Usually even when Moffat stories fall apart the dialogue will be good. In this story it’s…variable. There are some terrific lines here, including one big emotional speech early on when mum talks to the Doctor about losing her temper with her children because she’s upset at seeing them happy knowing they’re about to be sad and the Doctor stepping in to say that it’s because they’re going to be sad later they deserve to be happy now. It’s the heart of what this show is all about and the closest this story gets to understanding the truth of the Narnia boos (although Lewis would never have put it quite like that it does reflect his writing’s central message about making the most of life while we have it). There’s a great gag where Cyril wonders if they’ll see their uncle’s ghost and his sister points out that he isn’t technically dead yet and living in a care home down the road! This story relies heavily on Matt Smith and luckily he’s on top form. The scene of him as the caretaker, giving mum a boring adult bedroom and the children a wonderful bedroom (Hammocks! Model planes! Stars! The Magna Carta! Cluedo approximately seven years before it was on sale!) is perfect for the 11th Doctor whose just a big kid at heart who wants everyone to stay as innocent and childlike as him, all the more so because he knows how dark life can be and Matt Smith sells it perfectly. Admittedly Lewis, who didn’t believe in spoiling children, wouldn’t have approved of that scene either but for once its so perfectly Who-ish that I can happily overlook it. The scenes of him grumpily agreeing to see his ‘friends’ because Mum has made him are a delight, as if Rory’s comment that they always lay the Doctor a place at mealtimes ‘just in case’ he turns up, despite the two year gap, because he’s family. The scenes of snow-covered Androzanarnia are impressive, better than anything they managed in the Narnia films on a far bigger budget. 

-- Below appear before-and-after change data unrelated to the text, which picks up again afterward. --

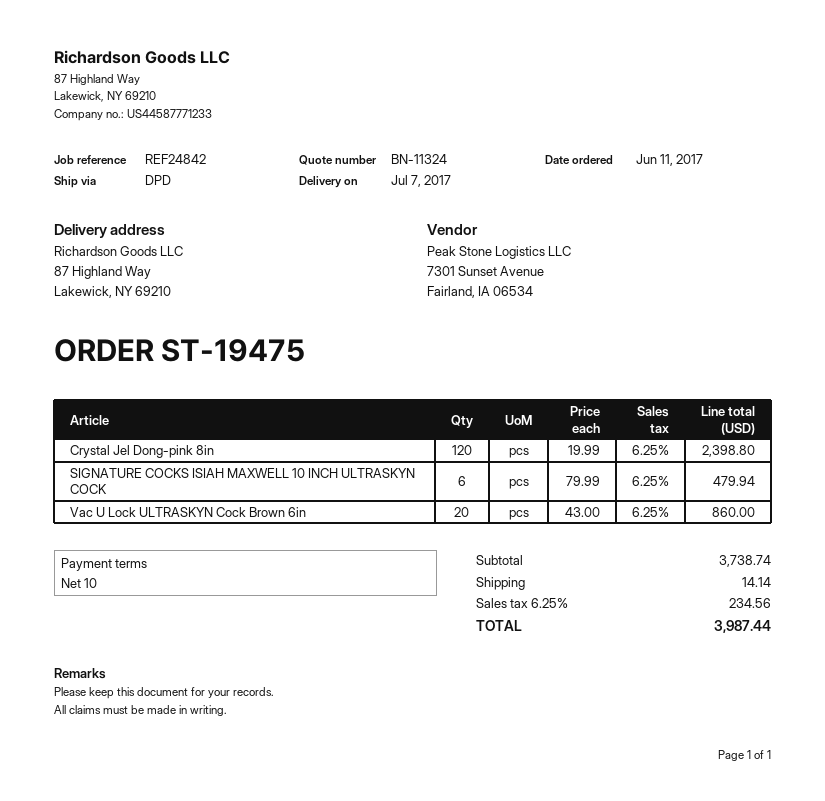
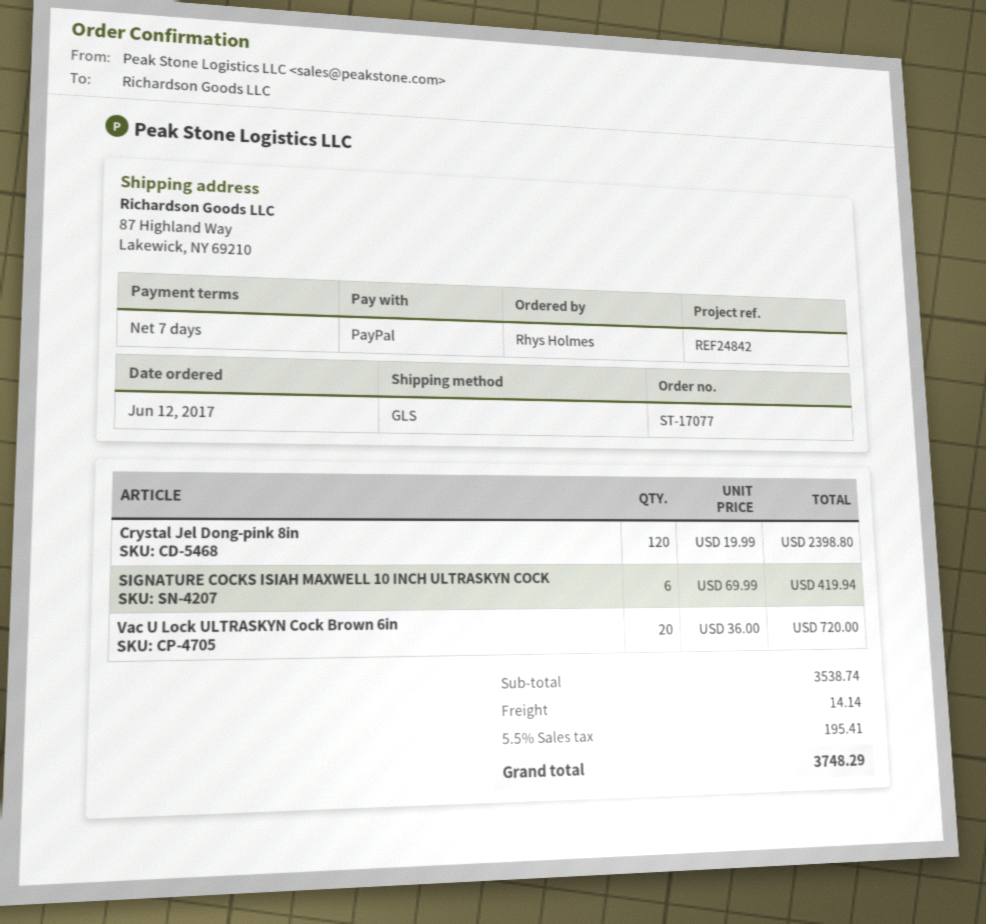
order number: ST-19475 -> ST-17077
order date: 2017-06-11 -> 2017-06-12
payment terms: 10 days -> 7 days
shipping method: DPD -> GLS
SIGNATURE COCKS ISIAH MAXWELL 10 INCH ULTRASKYN COCK: 6 x 79.99 = 479.94 -> 6 x 69.99 = 419.94
Vac U Lock ULTRASKYN Cock Brown 6in: 20 x 43.00 = 860.00 -> 20 x 36.00 = 720.00
subtotal: 3738.74 -> 3538.74
tax: 6.25% = 234.56 -> 5.5% = 195.41
total: 3987.44 -> 3748.29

 And then other scenes are just hopeless. Let’s start with that scene at the end when the Doctor goes back to tell Amy and Rory he’s not dead. It’s a weird bit to add on the end not least because the Doctor has a time machine – if he really wanted his companions to know he was alive he could have gone back the day after the events of ‘The Wedding Of River Song’ not waited two years. Plus as he admits he ‘knew’ River Song would have given the game away. The whole scene is played really oddly, as if both matt Smith and Karen Gillan have forgotten what their relationship is, starting frosty and ending in a hug. Moffat seems to think that Amy and Rory don’t belong in Christmas sories for some reason as they’re written out of all three they could potentially have been in. Officially that’s because Moffat thought their arc was ‘perfect’, plus the added complication that, not knowing he was going to be in series six as much as he was, Arthur Darvill had booked an appearance in the West End so didn’t have much free time. But there’s no reason Amy couldn’t have been in this story, especially as that arc is undone at series end anyway leaving them free to run off and have adventures. Indeed the story needs her cynical bark more than ever with so much treacle going on. A lot of showrunners use their characters as their voices in the series, as indeed any writers will if they spend any time with the people they create (who they see more regular than family or friends). Moffat is almost schizophrenic in the way that the 11th Doctor is his hope and buoyancy and inner seven year old believing in magic, while Amy is his down to earth counterpart who grew up. A lot of their adventures together (but especially ‘The Eleventh Hour’) can be seen as Moffat trying to undo everything the adult world threw at him so he can get back to the person he sued to be (because, after all, he got his dream job his seven year old self always wanted and miracles can happen). Rory is his gawky teenage self (much like Kenny was in ‘Press Gang’): well-meaning, kind-hearted, trying to please everyone but also a little bit hopeless. For some reason Moffat thinks only his big happy bouncing Doctor belongs at Christmas, but honestly all three specials would have been with at least Amy there. 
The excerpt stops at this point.